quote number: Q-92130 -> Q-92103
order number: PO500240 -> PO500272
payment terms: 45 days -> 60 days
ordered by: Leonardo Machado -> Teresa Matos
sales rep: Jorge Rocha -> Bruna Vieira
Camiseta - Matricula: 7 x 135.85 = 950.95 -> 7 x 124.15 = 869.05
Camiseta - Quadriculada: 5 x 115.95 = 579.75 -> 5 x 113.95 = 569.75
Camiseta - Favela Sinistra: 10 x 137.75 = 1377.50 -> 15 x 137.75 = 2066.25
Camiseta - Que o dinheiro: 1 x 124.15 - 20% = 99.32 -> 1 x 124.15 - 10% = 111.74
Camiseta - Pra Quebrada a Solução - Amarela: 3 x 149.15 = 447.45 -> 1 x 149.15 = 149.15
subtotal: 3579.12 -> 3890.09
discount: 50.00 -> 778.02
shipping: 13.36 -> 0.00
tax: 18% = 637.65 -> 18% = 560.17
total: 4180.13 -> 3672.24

• _PROBLEM DETAILS_: Total lines with "number" in the records above: report that figure alone.

• _EXERCISE SOLUTION_: 2